> _Requirement_:
Within the records below, find the line with "margin: 8px auto;" and the line with "una sonrisa simple.</span></p>", then reproduce exactly those two lines and all lines between them, without any picture.

........

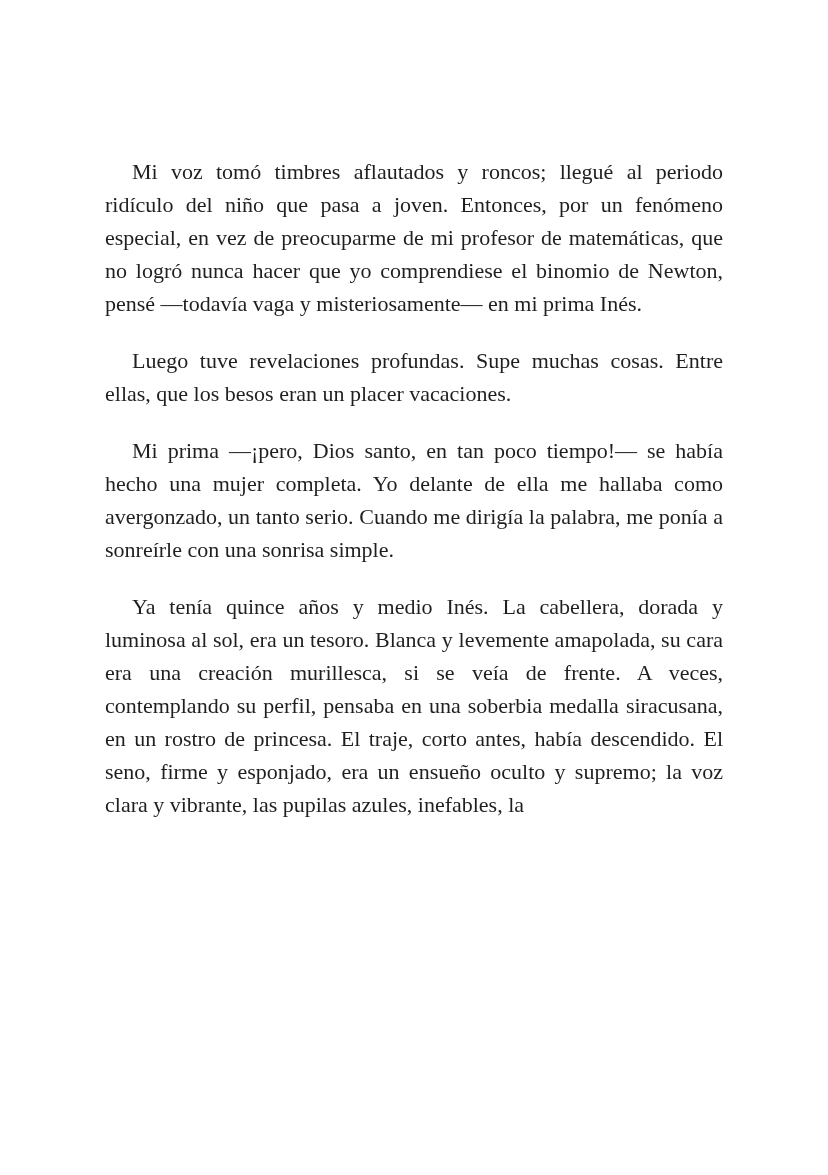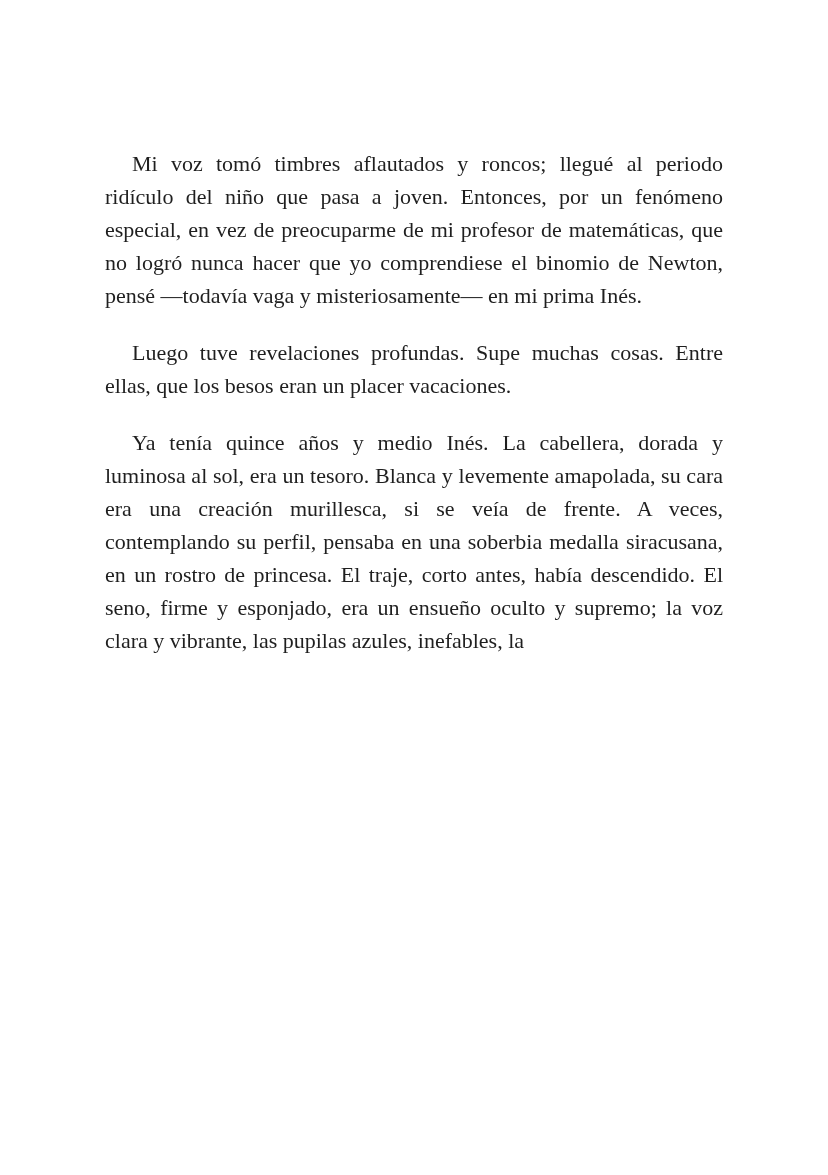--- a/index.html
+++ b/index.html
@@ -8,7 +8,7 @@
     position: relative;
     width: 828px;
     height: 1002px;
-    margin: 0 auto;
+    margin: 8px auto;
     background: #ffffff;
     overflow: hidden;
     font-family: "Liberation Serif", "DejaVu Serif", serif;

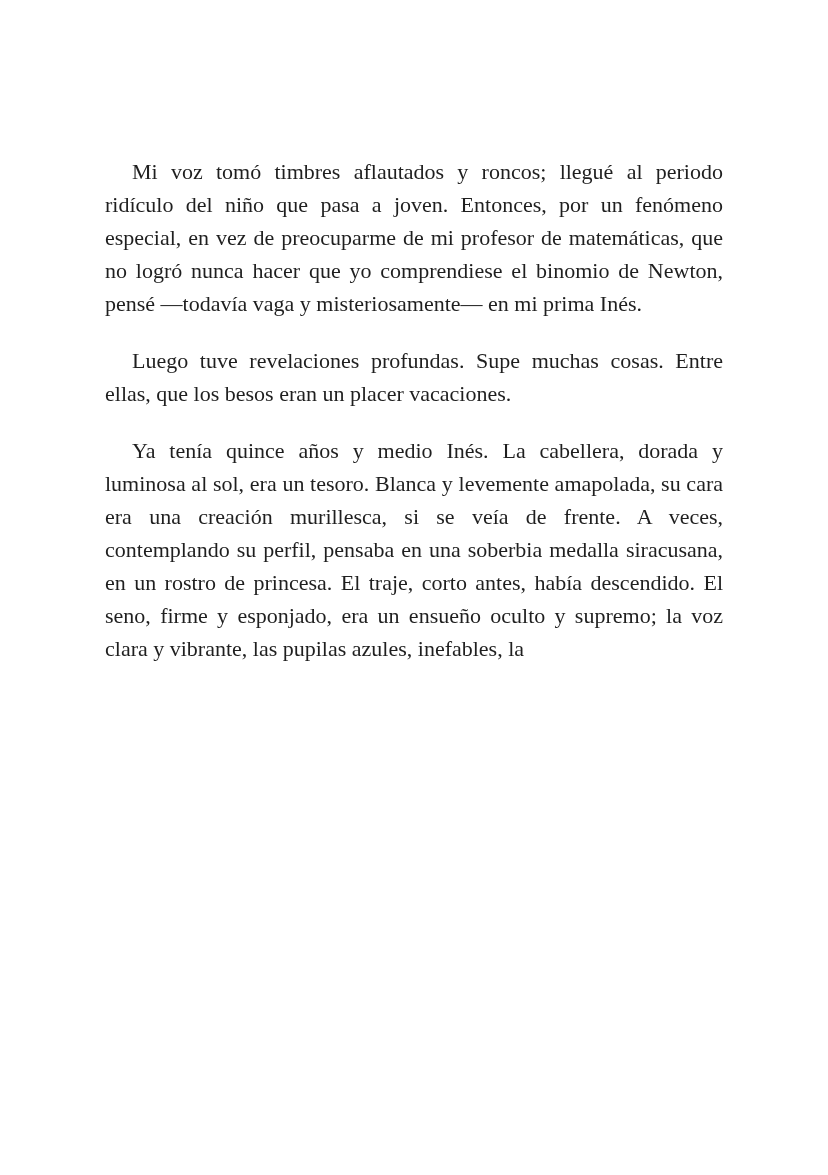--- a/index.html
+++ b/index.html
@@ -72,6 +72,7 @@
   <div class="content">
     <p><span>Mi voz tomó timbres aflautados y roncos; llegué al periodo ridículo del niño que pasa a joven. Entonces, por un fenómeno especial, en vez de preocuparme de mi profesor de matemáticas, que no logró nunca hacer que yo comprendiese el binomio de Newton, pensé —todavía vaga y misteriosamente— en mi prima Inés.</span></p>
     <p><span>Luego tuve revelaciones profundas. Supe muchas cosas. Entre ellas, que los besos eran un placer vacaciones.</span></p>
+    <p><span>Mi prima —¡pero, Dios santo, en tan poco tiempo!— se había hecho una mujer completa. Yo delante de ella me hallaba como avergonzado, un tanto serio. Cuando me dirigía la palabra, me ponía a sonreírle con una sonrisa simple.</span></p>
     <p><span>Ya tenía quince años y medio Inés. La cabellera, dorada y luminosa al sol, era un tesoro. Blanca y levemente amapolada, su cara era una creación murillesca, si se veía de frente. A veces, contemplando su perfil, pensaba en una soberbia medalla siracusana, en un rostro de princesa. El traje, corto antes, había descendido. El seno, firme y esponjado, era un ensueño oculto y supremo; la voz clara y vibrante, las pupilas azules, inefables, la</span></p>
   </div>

........

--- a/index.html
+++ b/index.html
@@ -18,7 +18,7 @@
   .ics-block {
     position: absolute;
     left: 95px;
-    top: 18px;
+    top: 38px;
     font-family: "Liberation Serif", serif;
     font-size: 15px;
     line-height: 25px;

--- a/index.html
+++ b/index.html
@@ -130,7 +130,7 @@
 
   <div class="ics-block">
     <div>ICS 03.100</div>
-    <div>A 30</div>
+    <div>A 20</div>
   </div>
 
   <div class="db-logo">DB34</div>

........

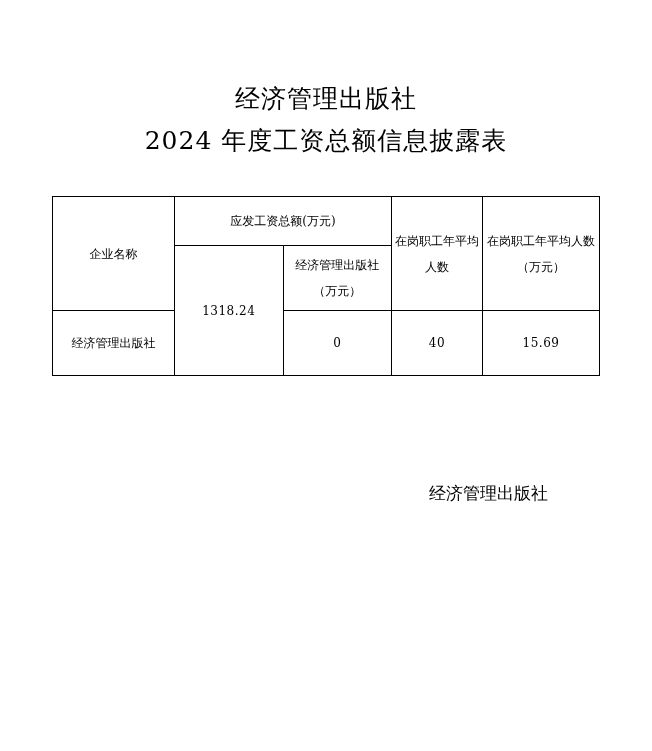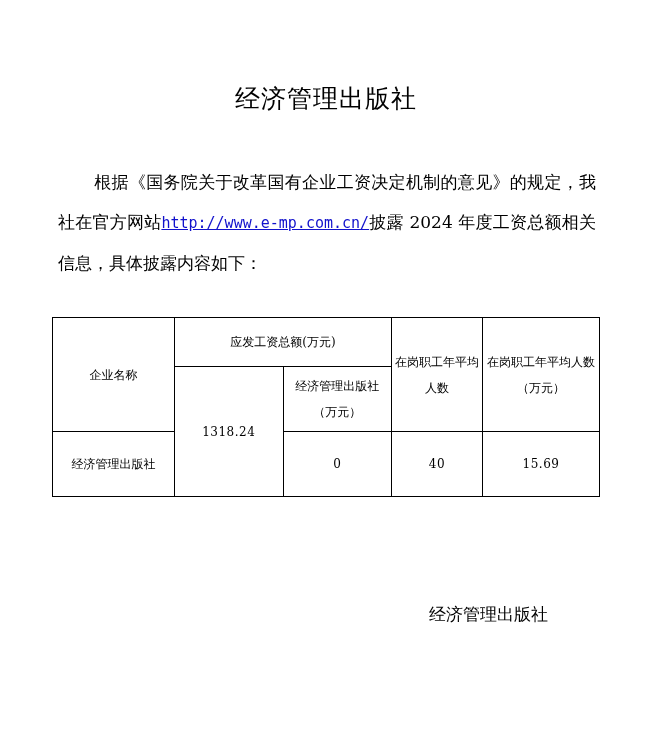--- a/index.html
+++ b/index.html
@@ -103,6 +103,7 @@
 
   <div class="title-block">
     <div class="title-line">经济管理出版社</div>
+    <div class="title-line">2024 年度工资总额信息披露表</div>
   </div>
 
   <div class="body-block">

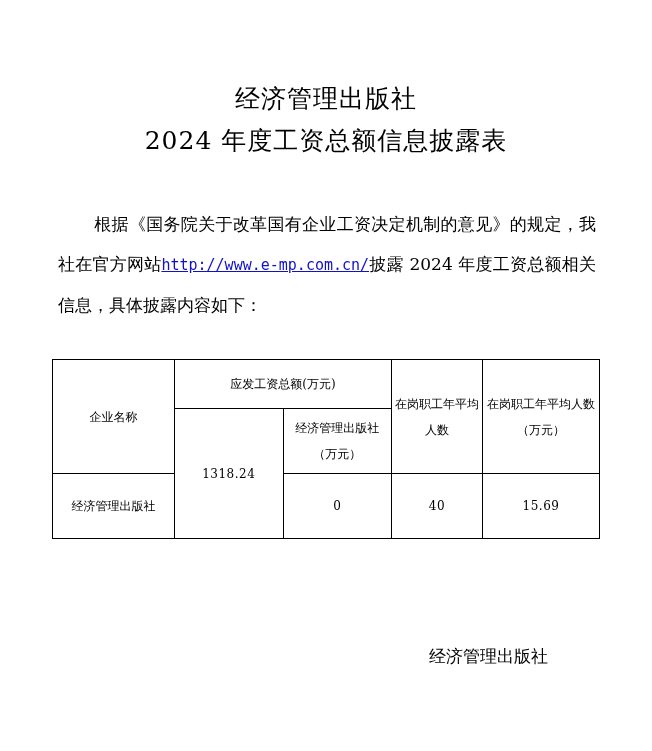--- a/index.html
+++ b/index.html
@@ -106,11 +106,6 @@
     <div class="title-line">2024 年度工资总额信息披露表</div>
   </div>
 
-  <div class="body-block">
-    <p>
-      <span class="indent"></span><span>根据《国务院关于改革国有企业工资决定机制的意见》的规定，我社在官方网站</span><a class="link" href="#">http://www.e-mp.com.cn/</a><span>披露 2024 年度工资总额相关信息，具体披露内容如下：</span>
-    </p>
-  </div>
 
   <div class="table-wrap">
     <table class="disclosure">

........

> _Answer box_:
+    margin: 8px auto;
     background: #ffffff;
     overflow: hidden;
     font-family: "Liberation Serif", "DejaVu Serif", serif;

--- a/index.html
+++ b/index.html
@@ -72,6 +72,7 @@
   <div class="content">
     <p><span>Mi voz tomó timbres aflautados y roncos; llegué al periodo ridículo del niño que pasa a joven. Entonces, por un fenómeno especial, en vez de preocuparme de mi profesor de matemáticas, que no logró nunca hacer que yo comprendiese el binomio de Newton, pensé —todavía vaga y misteriosamente— en mi prima Inés.</span></p>
     <p><span>Luego tuve revelaciones profundas. Supe muchas cosas. Entre ellas, que los besos eran un placer vacaciones.</span></p>
+    <p><span>Mi prima —¡pero, Dios santo, en tan poco tiempo!— se había hecho una mujer completa. Yo delante de ella me hallaba como avergonzado, un tanto serio. Cuando me dirigía la palabra, me ponía a sonreírle con una sonrisa simple.</span></p>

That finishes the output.